Prefix matching is available but not the default — consumers opt in via a query parameter.

Query Structure

Search queries compose with relational filters in a single SQL query. The search condition is an additional WHERE clause:

SELECT message_id, sent_at, ts_rank_cd(search_vector, query) AS score
FROM read_messages
WHERE tenant_id = $1
  AND search_vector @@ websearch_to_tsquery('simple', $2)
  AND conversation_id = $3          -- optional: conversation filter
  AND sent_at BETWEEN $4 AND $5     -- optional: time range filter
  AND sender_person_id = $6         -- optional: person filter
ORDER BY score DESC, sent_at DESC
LIMIT 25

The GIN index on search_vector handles the text matching. Relational filters use their own indexes. PostgreSQL’s query planner combines these — typically a bitmap AND of the GIN scan and the B-tree scan on the relational filter.

Ranking

Scoring Function

Results are scored using ts_rank_cd (cover density ranking), which considers both term frequency and term proximity:

ts_rank_cd(search_vector, query, 32)  -- flag 32: divides rank by document length

The normalization flag (32) divides by document length, preventing long messages from dominating results purely by having more term occurrences. This is important for a dataset mixing short Slack messages with long email threads.

Field weights (A > B > C > D) are factored into the score automatically — a title match contributes more to the score than a body match.

Score normalization. ts_rank_cd returns an unbounded positive float. The PostgreSQL implementation normalizes this to 0.0–1.0 before returning SearchHit results, satisfying the interface contract. The normalization approach (e.g., dividing by the maximum score in the result set, or using a sigmoid function) is an implementation detail — other engines (Elasticsearch, Meilisearch) produce their own score scales and normalize similarly.

Ordering Modes

Three ordering modes, matching the API product spec:

Temporal (default when no search terms):

ORDER BY sent_at DESC

Pure chronological. No relevance scoring — ts_rank_cd is not computed.
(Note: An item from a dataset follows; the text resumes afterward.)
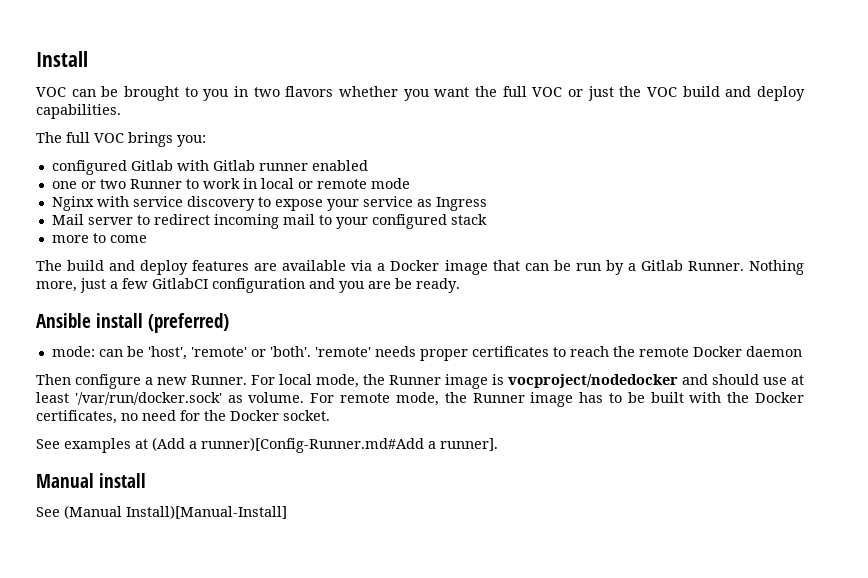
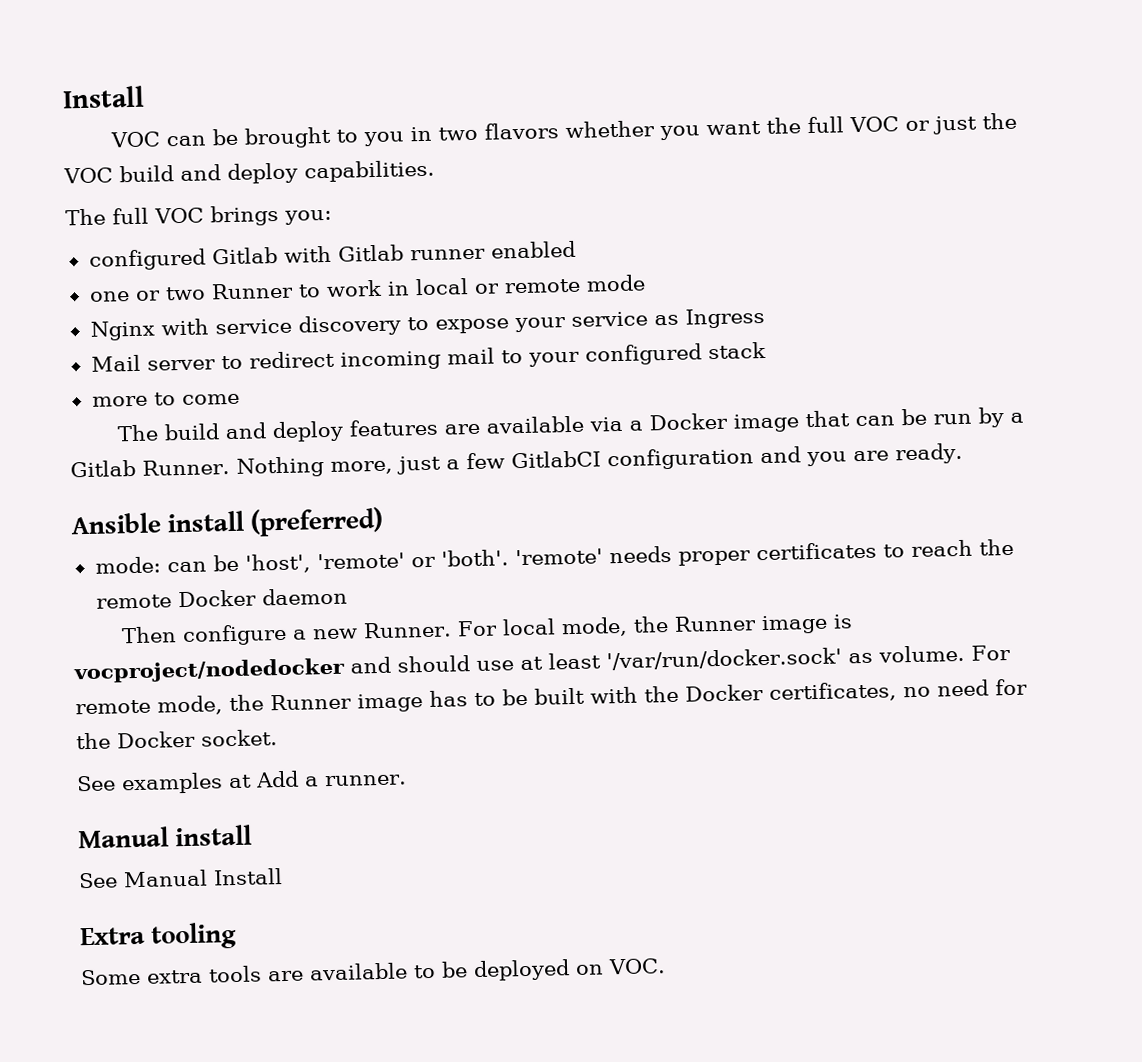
[395,278,412,289] be -> (889, 456) none
[152,437,498,453] [36,473,146,488] [36,505,287,519] (Add a runner)[Config-Runner.md#Add a runner]. // Manual install // See (Manual Install)[Manual-Install] -> [255,770,407,788] [78,824,253,849] [78,868,283,889] [80,921,238,950] [80,958,666,986] Add a runner. // Manual install // See Manual Install // Extra tooling // Some extra tools are available to be deployed on VOC.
Relevance (default when search terms present):

ORDER BY ts_rank_cd(search_vector, query, 32) DESC, sent_at DESC

Ranked by match quality. Timestamp is the tiebreaker for equal scores.

Hybrid (relevance weighted by recency):

ORDER BY (
  ts_rank_cd(search_vector, query, 32) *
  (1.0 / (1.0 + EXTRACT(EPOCH FROM (now() - sent_at)) / 86400.0 * :decay_rate))
) DESC

The recency factor is a decay function: 1 / (1 + age_in_days * decay_rate). A higher decay rate increases the recency bias. The decay rate is configurable per deployment.

Decay Rate	Effect
0.0	No recency bias (equivalent to pure relevance)
0.01	Gentle decay — content from months ago still ranks well
0.1	Moderate decay — recent content noticeably preferred
1.0	Steep decay — strongly favors last few days

Default decay rate: 0.01 (gentle). This preserves relevance quality while giving a mild recency nudge, suitable for general-purpose personal data search.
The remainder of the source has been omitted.